Though working on the hotly anticipated Super Time Force (winner of the XBLA Prize at the IGF Awards last year, guaranteeing a first-party publishing deal through Microsoft) as well as at least one unannounced project, Capy Games – the studio behind Critter Crunch and Sword and Sworcery – threw their third annual Capyjam this February, and we talked to Capy’s co-founder and president Nathan Vella about the week-long game jam and the place of game jams in today’s industry.
What’s Capyjam’s backstory?
Three years ago we started to get to know a bunch of other independent developers and some of us had been going to TO Jam, and we kind of felt that one of the biggest hurdles when you’re making games is you work on one game for a long time. It becomes more about crossing tasks off a bug list or completing feature requests than feeling like you’re making something. So the last two years we took the last week before Christmas and said, “ok, everyone get together, find an artist, one or two programmers, maybe a designer and make something.”

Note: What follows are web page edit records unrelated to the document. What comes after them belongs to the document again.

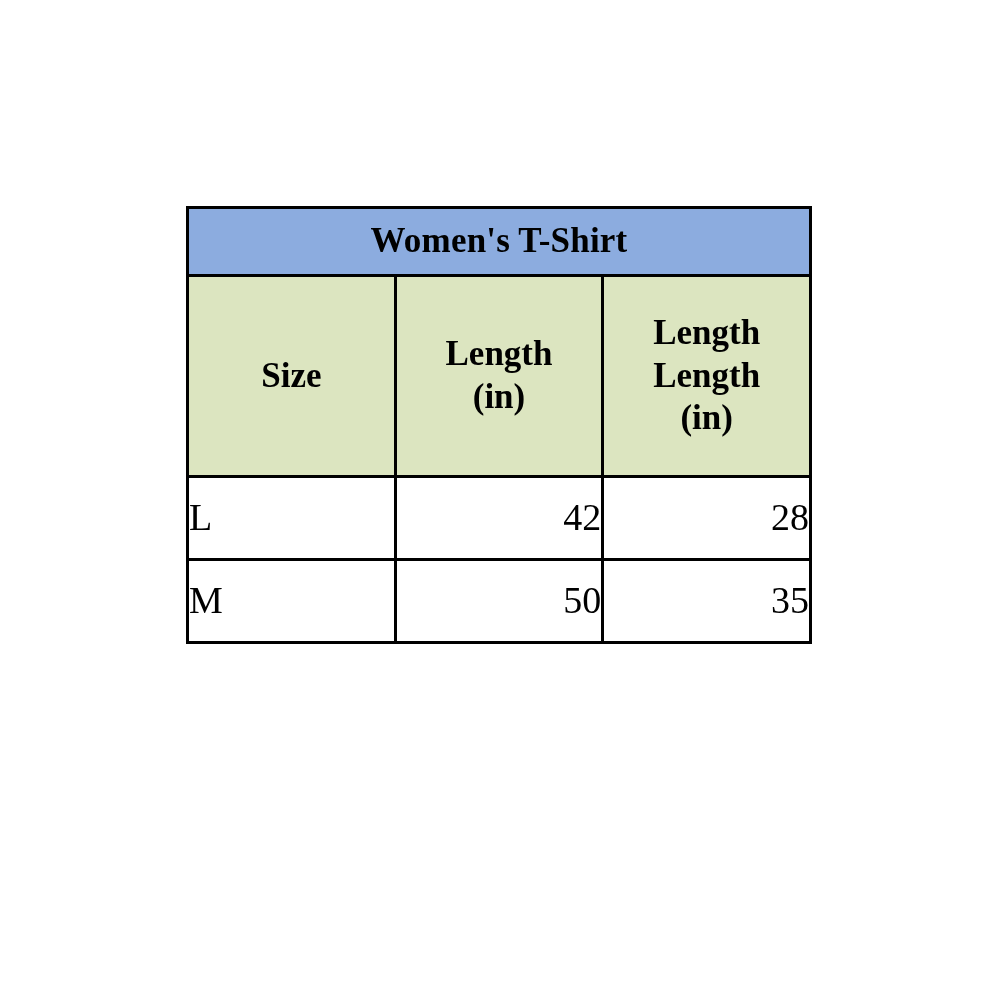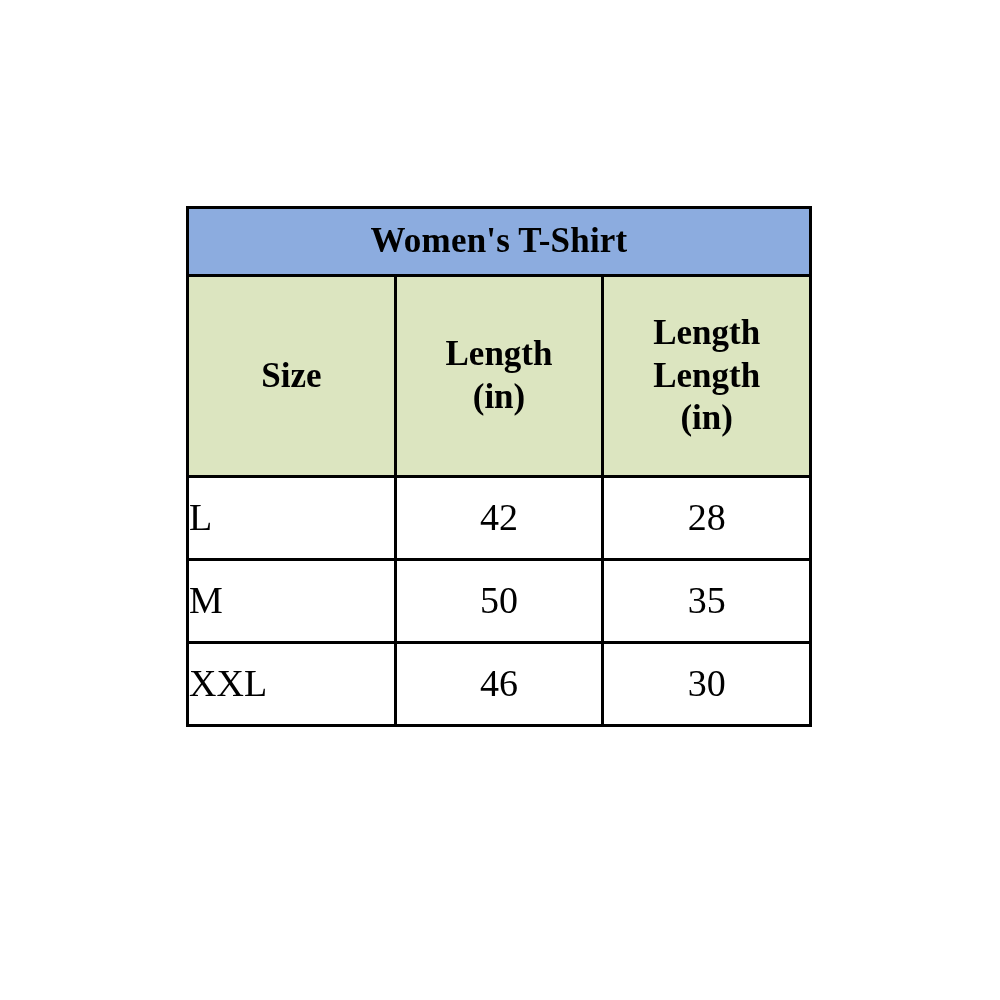--- a/index.html
+++ b/index.html
@@ -75,7 +75,7 @@
   }
 
   .cell-center {
-    text-align: center;
+    text-align: right;
   }
 </style>
 </head>

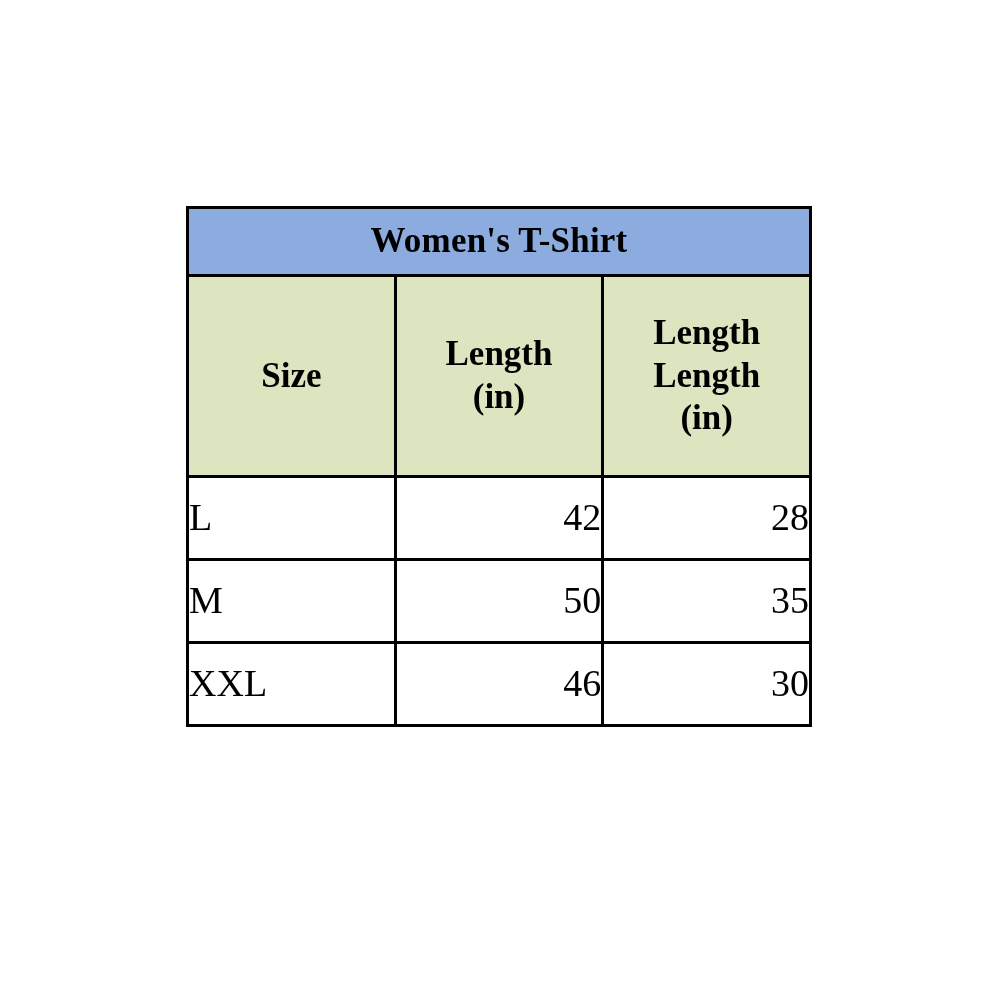--- a/index.html
+++ b/index.html
@@ -117,11 +117,6 @@
       </tr>
 
 
-      <tr>
-        <td class="data-cell cell-left">XXL</td>
-        <td class="data-cell cell-center">46</td>
-        <td class="data-cell cell-center">30</td>
-      </tr>
     </tbody>
   </table>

Really it’s about everyone taking a chance to step away from work and make shit. Put stuff on screen quickly. As we’ve started to control our own projects, Capyjam is more and more about throwing ideas at the wall and seeing what sticks. Putting a controller or a touch screen in people’s hands and seeing if the idea is actually good rather than elaborately planning massive features that don’t even work.
The biggest idea behind Capyjam is “let’s remember what making games is all about.” I think that that translates directly into the games we’re making since we started doing it, people have been having cooler ideas, people are rapid prototyping; that’s kind of what we are all about now.
Super Time Force began at TO Jam. How did you come to commit to turning a jam game into a final product?
The timing was right, or rather we made the timing right. We pushed forward on it as a “Friday game” for, like, eight months. We only worked on it on Fridays and I think there was a total of two months work done in eight months, if not less than that. We knew the original jam team, Ken [Yeung] Mike [Nguyen] and Vic [Nguyen] were self-sufficient and capable.
Most importantly the game they made in the original three day jam, you were just like “holy shit.” We all picked it up, played it, got it, and thought “people are going to enjoy the shit out of this.” We could tell that everyone in the studio was super into it right off the bat so that’s why we made time for it.
Do you see that happening to Capyjam games?
There are tons of games that come out of Capyjam that could fall into those same scenarios. Part of the reason we do it is we’ve now had a taste of the fact you can have a pet project and that pet project can become something bigger. That’s something we want to foster at the studio. We are always going to want our “big” project or two, but having these smaller projects that come from inside the studio rather than the Capy founders saying “this is the next game we’re making” all the time. Time Force is proof of the pudding, and we want people to keep working on their Capyjam games if it interests them even if it’s not the “next Capy game.